§ WORK REQUIRED
Report every line below that carries the word "text".

§ DATASET RECORDS

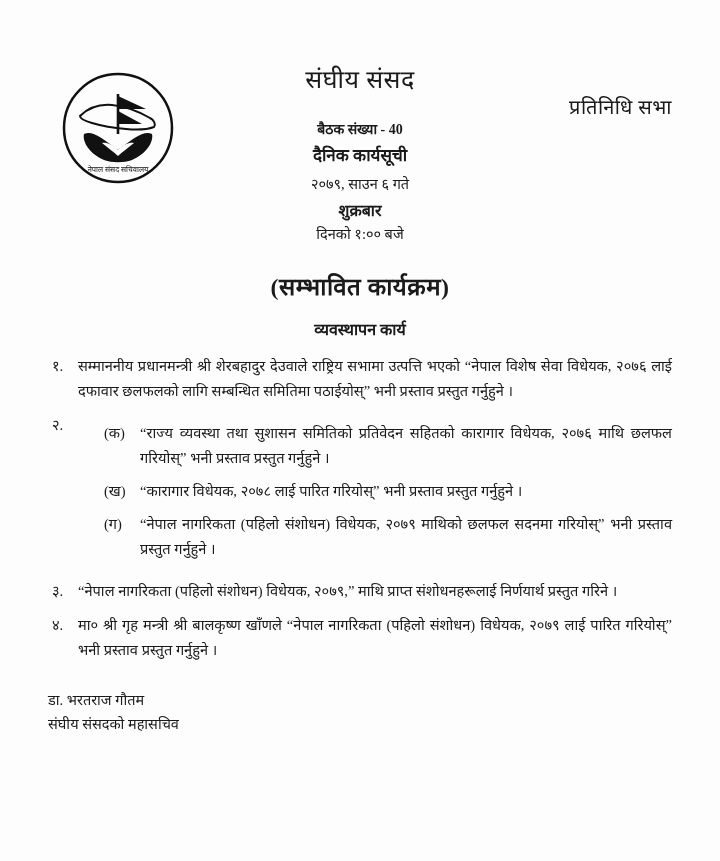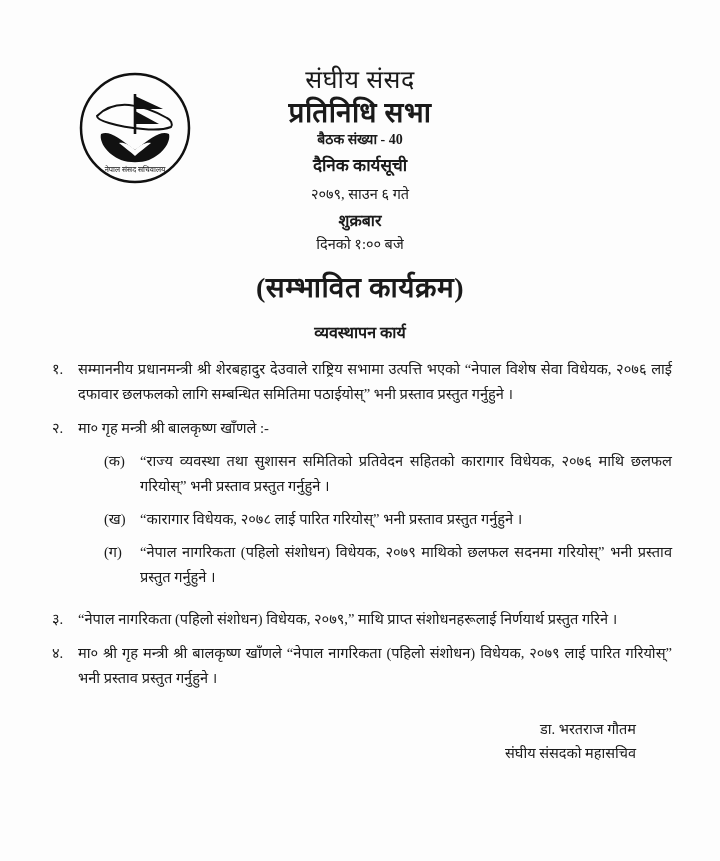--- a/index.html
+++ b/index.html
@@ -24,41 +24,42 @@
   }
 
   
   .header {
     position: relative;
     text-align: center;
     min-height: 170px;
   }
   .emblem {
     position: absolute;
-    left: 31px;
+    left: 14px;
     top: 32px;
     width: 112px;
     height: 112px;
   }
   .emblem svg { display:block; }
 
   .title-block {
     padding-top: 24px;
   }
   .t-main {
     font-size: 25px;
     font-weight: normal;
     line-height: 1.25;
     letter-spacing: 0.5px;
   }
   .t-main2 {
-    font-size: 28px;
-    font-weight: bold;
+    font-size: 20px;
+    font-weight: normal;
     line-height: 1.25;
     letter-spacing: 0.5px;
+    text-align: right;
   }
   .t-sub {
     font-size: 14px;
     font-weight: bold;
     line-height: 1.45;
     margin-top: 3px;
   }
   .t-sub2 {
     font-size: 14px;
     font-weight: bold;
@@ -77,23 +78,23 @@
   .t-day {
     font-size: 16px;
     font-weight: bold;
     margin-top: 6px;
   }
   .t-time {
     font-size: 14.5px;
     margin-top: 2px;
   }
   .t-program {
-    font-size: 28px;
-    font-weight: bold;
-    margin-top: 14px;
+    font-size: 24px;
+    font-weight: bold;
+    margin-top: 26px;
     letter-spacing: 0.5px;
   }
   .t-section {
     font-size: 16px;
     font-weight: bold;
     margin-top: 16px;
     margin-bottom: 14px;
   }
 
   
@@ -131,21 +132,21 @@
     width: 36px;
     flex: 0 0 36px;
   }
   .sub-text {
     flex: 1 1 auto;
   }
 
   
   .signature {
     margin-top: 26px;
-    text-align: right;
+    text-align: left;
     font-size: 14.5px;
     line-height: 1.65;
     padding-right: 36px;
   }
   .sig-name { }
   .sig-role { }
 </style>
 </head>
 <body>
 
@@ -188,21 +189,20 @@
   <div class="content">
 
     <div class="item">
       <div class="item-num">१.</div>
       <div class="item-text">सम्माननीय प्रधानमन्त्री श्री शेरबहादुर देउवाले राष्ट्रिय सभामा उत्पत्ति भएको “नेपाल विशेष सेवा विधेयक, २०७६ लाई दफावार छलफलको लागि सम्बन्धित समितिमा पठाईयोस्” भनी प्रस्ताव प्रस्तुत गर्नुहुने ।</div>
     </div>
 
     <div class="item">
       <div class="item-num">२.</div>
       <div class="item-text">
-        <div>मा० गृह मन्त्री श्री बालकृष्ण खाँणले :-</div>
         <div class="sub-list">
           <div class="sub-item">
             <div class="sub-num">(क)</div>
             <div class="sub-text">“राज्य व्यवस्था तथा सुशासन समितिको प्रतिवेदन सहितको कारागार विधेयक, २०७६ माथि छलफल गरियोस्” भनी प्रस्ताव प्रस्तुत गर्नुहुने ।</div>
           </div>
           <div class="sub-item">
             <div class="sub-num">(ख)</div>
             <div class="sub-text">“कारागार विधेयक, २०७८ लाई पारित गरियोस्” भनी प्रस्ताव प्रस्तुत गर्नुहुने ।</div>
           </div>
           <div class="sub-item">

§ RESULT BELOW
     text-align: center;
+    text-align: right;
   .sub-text {
-    text-align: right;
+    text-align: left;
       <div class="item-text">सम्माननीय प्रधानमन्त्री श्री शेरबहादुर देउवाले राष्ट्रिय सभामा उत्पत्ति भएको “नेपाल विशेष सेवा विधेयक, २०७६ लाई दफावार छलफलको लागि सम्बन्धित समितिमा पठाईयोस्” भनी प्रस्ताव प्रस्तुत गर्नुहुने ।</div>
       <div class="item-text">
             <div class="sub-text">“राज्य व्यवस्था तथा सुशासन समितिको प्रतिवेदन सहितको कारागार विधेयक, २०७६ माथि छलफल गरियोस्” भनी प्रस्ताव प्रस्तुत गर्नुहुने ।</div>
             <div class="sub-text">“कारागार विधेयक, २०७८ लाई पारित गरियोस्” भनी प्रस्ताव प्रस्तुत गर्नुहुने ।</div>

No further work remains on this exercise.